L'inesauribile capacità d'azione di Tom Main e la sua visione sistemica dei problemi, lo portarono ad iniziative veramente originali a quell'epoca, come l'istituzione dell'Unità Familiare che ricoverava madre e bambino o l'intera famiglia per focalizzarne i problemi relazionali, o l'utilizzazione delle psicoterapie brevi soprattutto nel campo delle disfunzioni sessuali, ma anche ad iniziative che travalicavano i confini dell'istituzione. Sul finire degli anni '50, Main cominciò a pensare all'ospedale non solo come Comunità terapeutica autonoma, ma anche come risorsa per tutta la Comunità locale (Rayner, 1992). Si sviluppò così una rete di rapporti con medici di base, specialisti dell'infanzia e dell'adolescenza cui il Cassel offriva supporto a livello istituzionale e di formazione.

Come l'Henderson, anche il Cassel attraversò momenti difficili quando Main si ritirò dalla scena. I successivi direttori, Alan Wilson e John Denford, dovettero fare i conti con problemi di ordine amministrativo oltre che coi nuovi orientamenti politici che si andavano esprimendo secondo linee ben diverse da quelle che caratterizzarono gli anni del dopo guerra, ma soprattutto, crediamo, dovettero confrontarsi con il grande vuoto lasciato dalla personalità di Main.
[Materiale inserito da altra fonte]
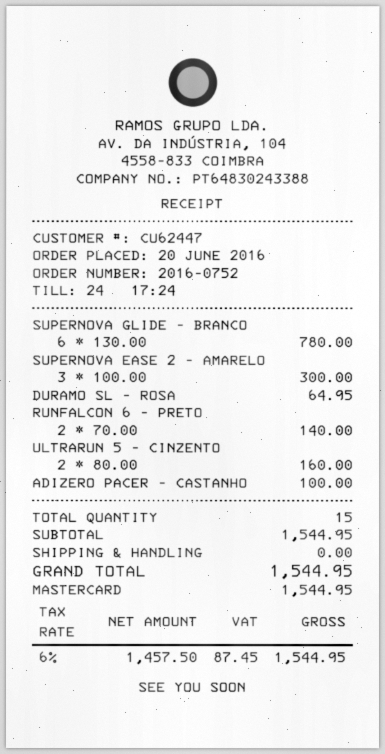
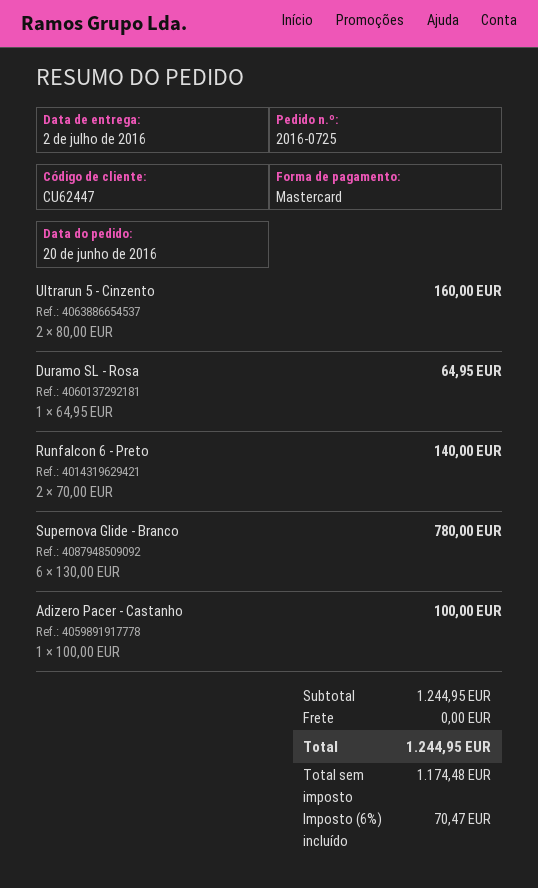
order number: 2016-0752 -> 2016-0725
SUPERNOVA EASE 2 - AMARELO: 3 x 100.00 = 300.00 -> none
subtotal: 1544.95 -> 1244.95
net: 1457.50 -> 1174.48
tax: 6% = 87.45 -> 6% = 70.47
total: 1544.95 -> 1244.95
Leader naturale al pari di Maxwell Jones, se ne distingueva tuttavia per la diversa qualità del carisma, connessa alla loro differente formazione. Se Jones aveva fatto del social-learning la sua bandiera per scrollarsi di dosso gli orpelli di una formazione psichiatrica tradizionale, Main utilizzò al meglio la sua appartenenza culturale all' "Invisible College" (Manning...) unitamente a una buona dose di pragmatismo britannico.
Il primo "aveva la capacità di individuare un'idea ricca di potenzialità, la creatività per svilupparla nelle sua applicazioni sociali, la testardaggine (e l'entusiasmo) per bloccare i suoi nemici" (Rapoport,1991) .
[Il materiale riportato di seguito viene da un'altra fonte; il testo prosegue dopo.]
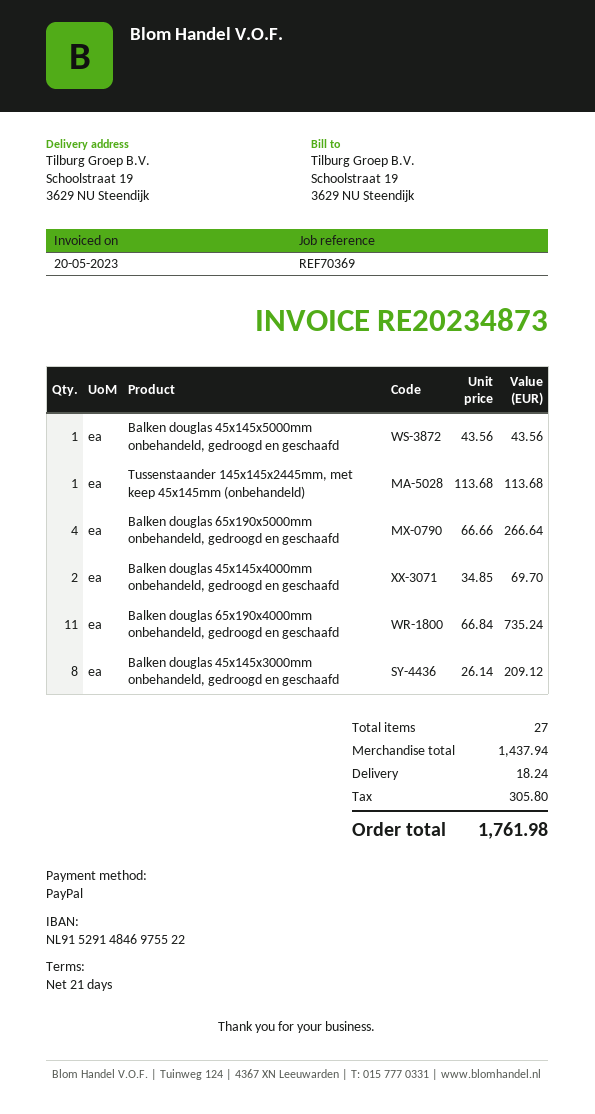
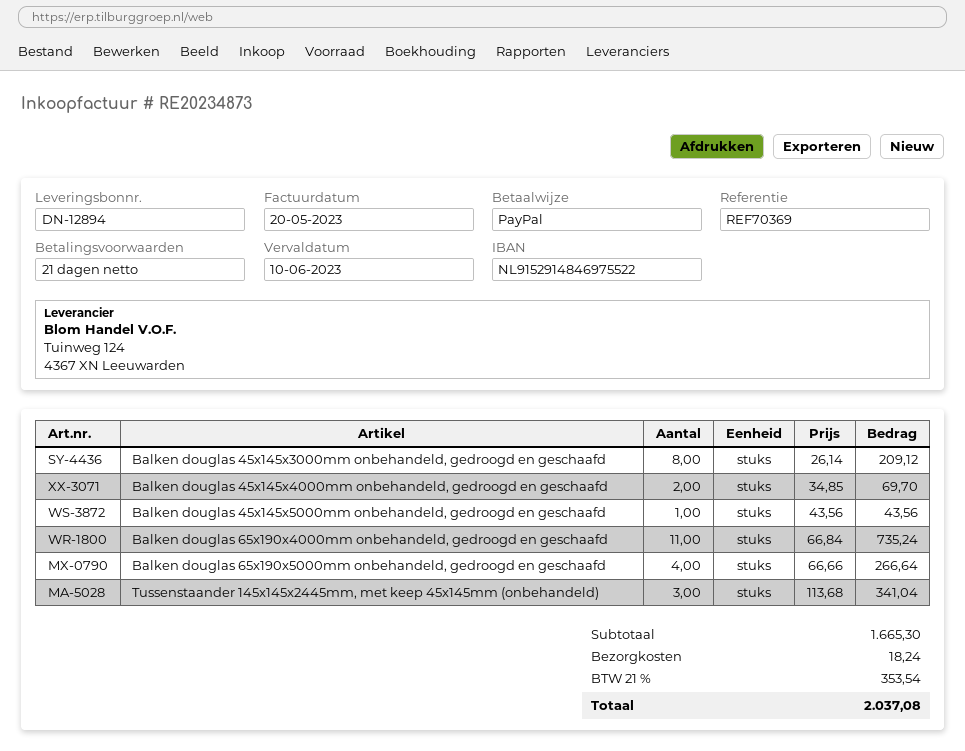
Tussenstaander 145x145x2445mm, met keep 45x145mm (onbehandeld): 1 x 113.68 = 113.68 -> 3 x 113.68 = 341.04
subtotal: 1437.94 -> 1665.30
tax: 305.80 -> 353.54
total: 1761.98 -> 2037.08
Il secondo univa ad un solido impianto teorico la capacità "di cogliere in profondità il significato degli avvenimenti sia che si trattasse di un piccolo gruppo, di un'istituzione, di una manifestazione di classe o di un movimento nazionale" (Rayner, 1992).
Aveva anche il merito di riuscire a trasmettere il suo sapere in una forma stimolante e direttamente accessibile: il pensiero terapeutico, secondo lui, consisteva in una sorta di "buon senso fondato su conoscenze" (Rayner, 1991).


Bibliografia

Kennard, D. (1983) An Introduction to Therapeutic Communities. Routledge & Kegan Paul, Boston, London, Melbourn, Henley.
Main, T. F. (1983) La Comunità Terapeutica e altri saggi psicoanalitici. Tr. It. Il Pensiero Scientifico Editore, Roma 1992.
Manning,
Rapoport, R (1991) Maxwell Jones and the charisma question. Therapeutic Communities, 12, pp 2-3. In Corulli, M. (a cura di) Terapeutico e antiterapeutico. Cosa accade nelle Comunità Terapeutiche' Bollati Boringhieri, Torino 1997.
Rayner, E. (1991) Gli indipendenti della psicoanalisi britannica. Tr. It. Raffaello Cortina Editore, Milano 1995.